Калигула. Ты не понимаешь. Не важно. Может быть, я выберусь из этого. Но я чувствую, как просыпаются во мне какие-то безымянные существа. Что мне с ними делать? (Поворачивается к ней.) Ах, Цезония, я знал, что люди впадают в отчаянье, но не понимал, что значит это слово. Я думал, как и все, что это болезнь души. Нет, это тело страдает. У меня болит кожа, и грудь, и ноги. Меня тошнит, голова кружится. Но самое ужасное – это вкус во рту. Вкус не крови, не смерти, не лихорадки, а всего этого вместе. Стоит мне шевельнуть языком, как все вокруг чернеет. И люди делаются мне омерзительны. Как трудно, как горько становиться человеком!

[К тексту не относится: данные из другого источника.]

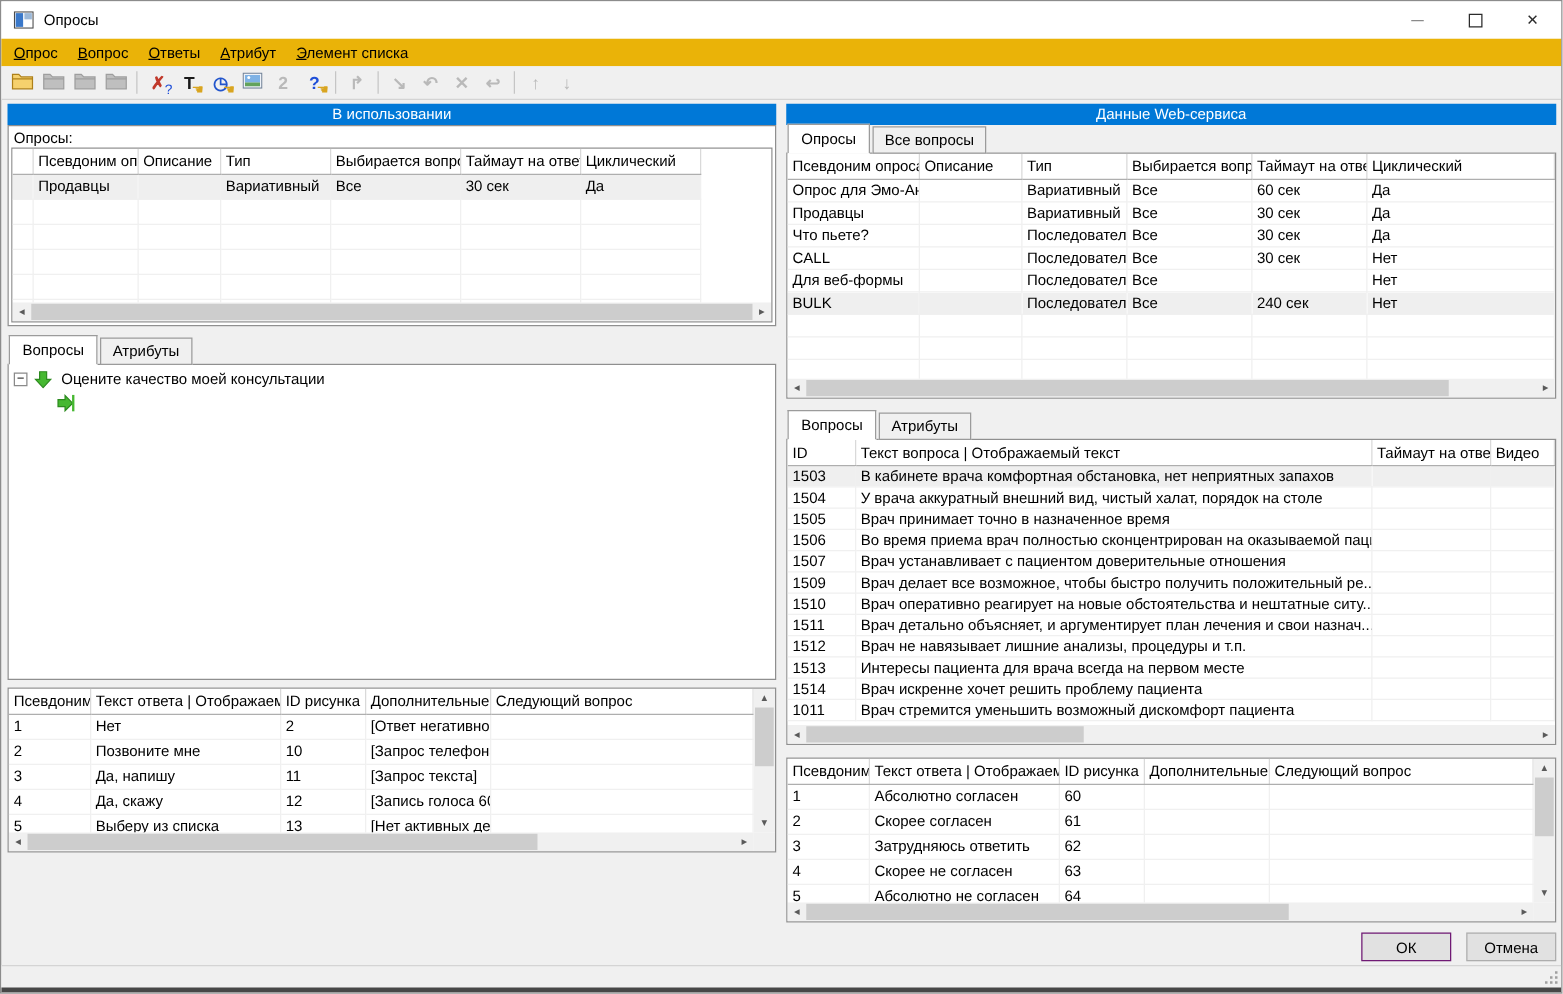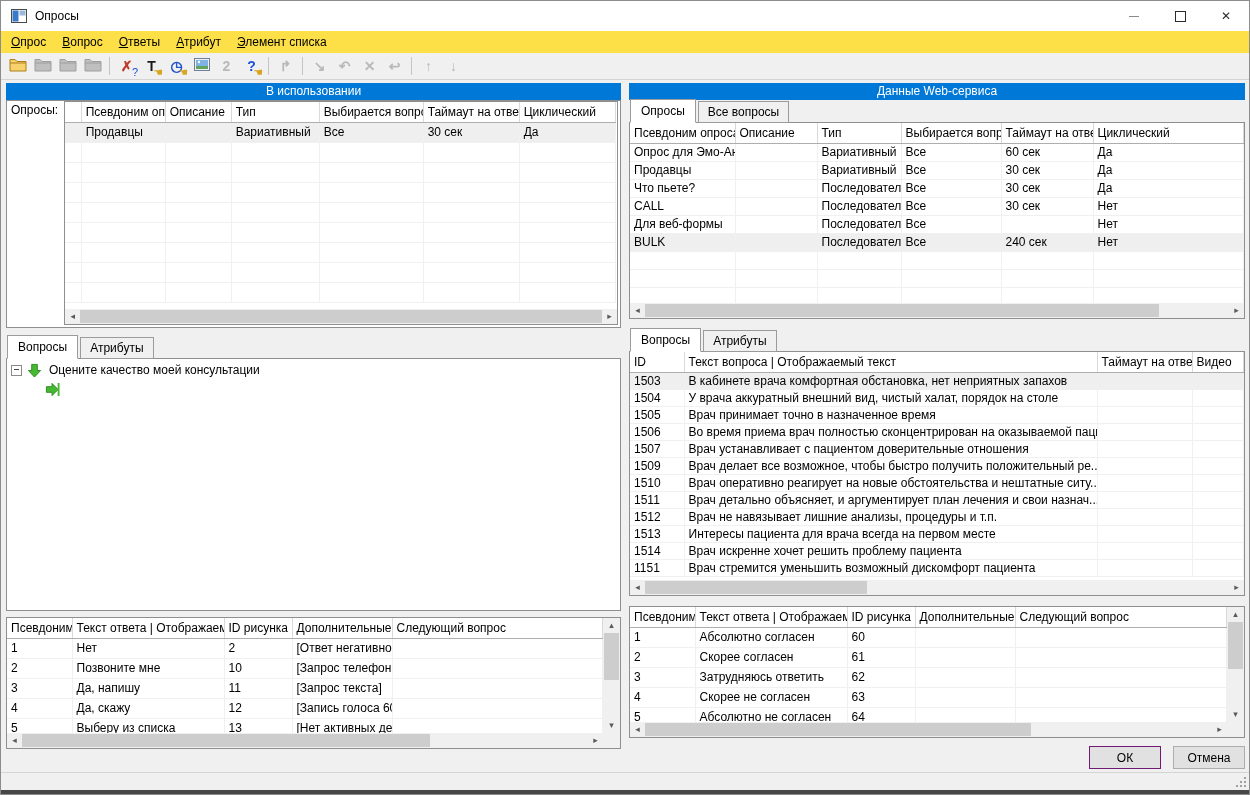--- a/index.html
+++ b/index.html
@@ -15,7 +15,7 @@
   .maxbox{width:9px;height:9px;border:1px solid #2b2b2b;display:block;}
   .xglyph{font-size:12px;color:#2b2b2b;}
   
-  .menubar{position:absolute;top:30px;left:0;right:0;height:22px;background:#fde047;display:flex;align-items:center;padding-left:2px;}
+  .menubar{position:absolute;top:30px;left:0;right:0;height:22px;background:#eab308;display:flex;align-items:center;padding-left:2px;}
   .mitem{display:inline-block;padding:2px 8px;}
   .mitem::first-letter{text-decoration:underline;}
   

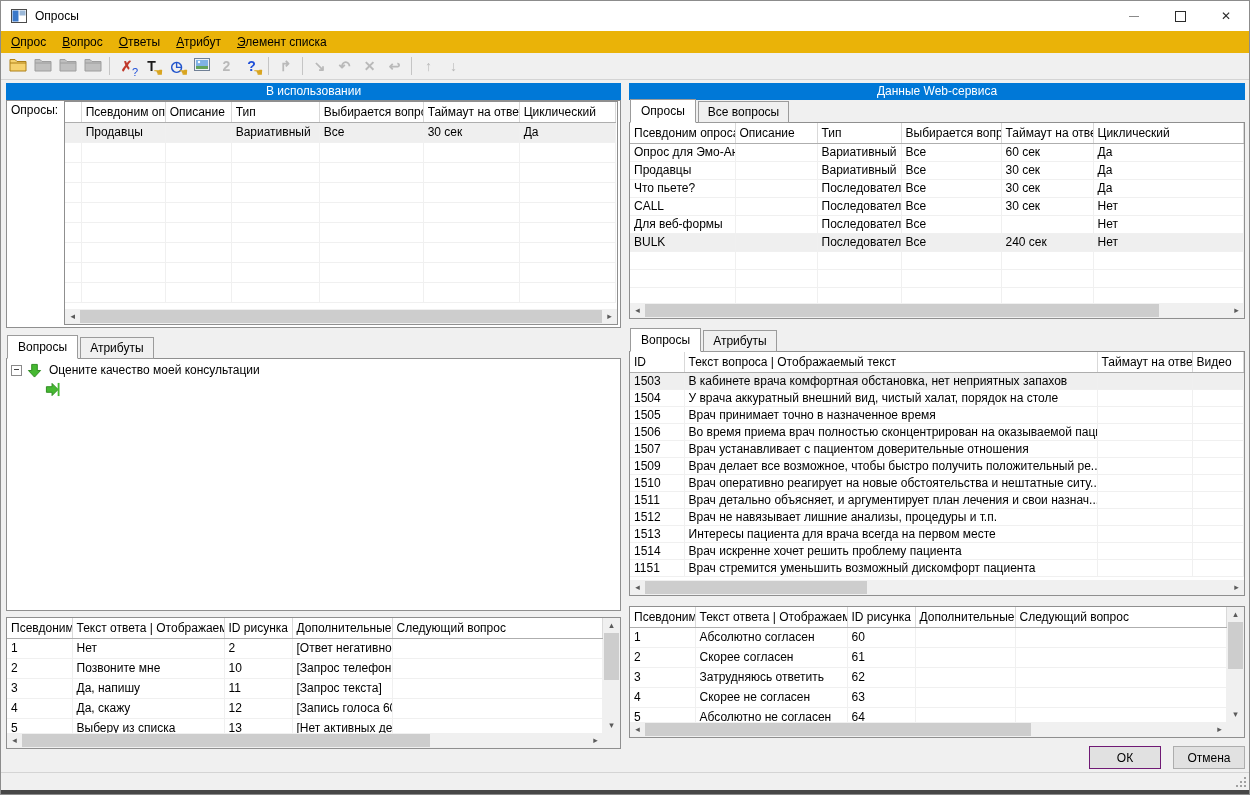--- a/index.html
+++ b/index.html
@@ -29,7 +29,7 @@
   
   .panel{position:absolute;top:82px;height:658px;}
   .phead{height:17px;line-height:17px;background:#0078d7;color:#fff;text-align:center;}
-  .box1{border:1px solid #8f8f8f;background:#fff;height:228px;box-sizing:border-box;display:flex;flex-direction:row;}
+  .box1{border:1px solid #8f8f8f;background:#fff;height:161px;box-sizing:border-box;display:flex;flex-direction:column;}
   .boxlabel{height:16px;line-height:16px;padding:1px 4px 0;}
   .tablewrap{flex:1;margin:0 2px 2px;border:1px solid #8f8f8f;display:flex;flex-direction:column;overflow:hidden;}
   .tclip{flex:1;overflow:hidden;background:#fff;}

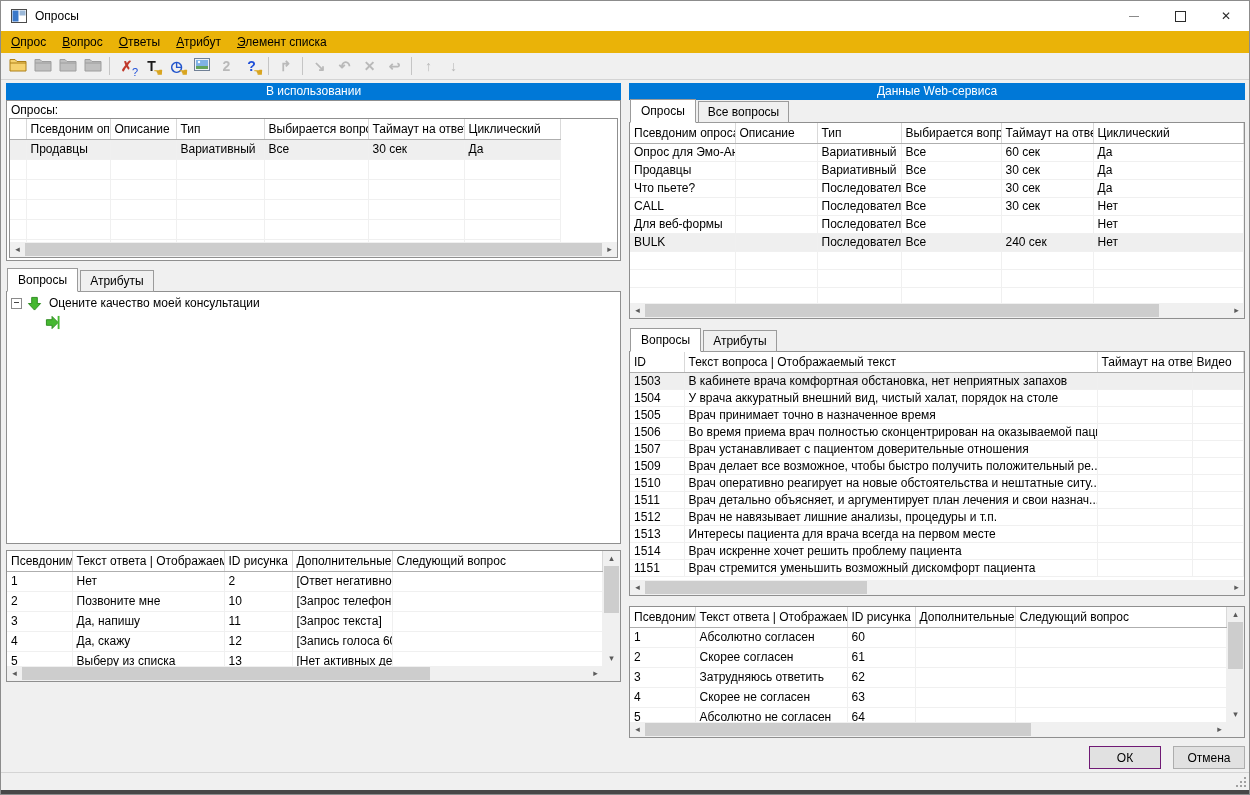--- a/index.html
+++ b/index.html
@@ -620,7 +620,7 @@
                 <td></td>
               </tr>
               <tr>
-                <td>1151</td>
+                <td>1011</td>
                 <td>Врач стремится уменьшить возможный дискомфорт пациента</td>
                 <td></td>
                 <td></td>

Цезония. Надо заснуть, спать долго, расслабиться и ни о чем не думать. Я посижу с тобой, пока ты будешь спать. А когда проснешься, мир обретет для тебя прежний вкус. И постарайся употребить свою власть на любовь к тому, что еще стоит любить. Ведь возможное тоже должно получить свой шанс.
Калигула. Но нужно заснуть, нужно забыться, а на это я не способен.
Цезония. Тебе так кажется потому, что ты слишком устал. Пройдет время, и у тебя снова будет твердая рука.
Калигула. Только надо знать, к чему ее приложить. И зачем мне твердая рука, для чего мне это неслыханное могущество, если я не могу изменить миропорядка, не могу сделать так, чтобы солнце садилось на востоке, чтобы страдание исчезло и люди больше не умирали? Нет, Цезония, не все ли равно, спать или бодрствовать, если у меня нет власти над миропорядком.
Цезония. Ты, значит, хочешь сравняться с богами. Я не знаю более страшного безумия.
Калигула. И ты, ты тоже считаешь меня помешанным. Да кто такой этот Бог, чтобы я хотел с ним равняться? То, к чему я теперь стремлюсь изо всех сил, превыше всяких богов. Я берусь управлять державой, в которой царствует невозможное.
Цезония. Ты не можешь сделать так, чтобы небо перестало быть небом, чтобы прекрасное лицо превратилось в безобразное, чтобы человеческое сердце стало бесчувственным.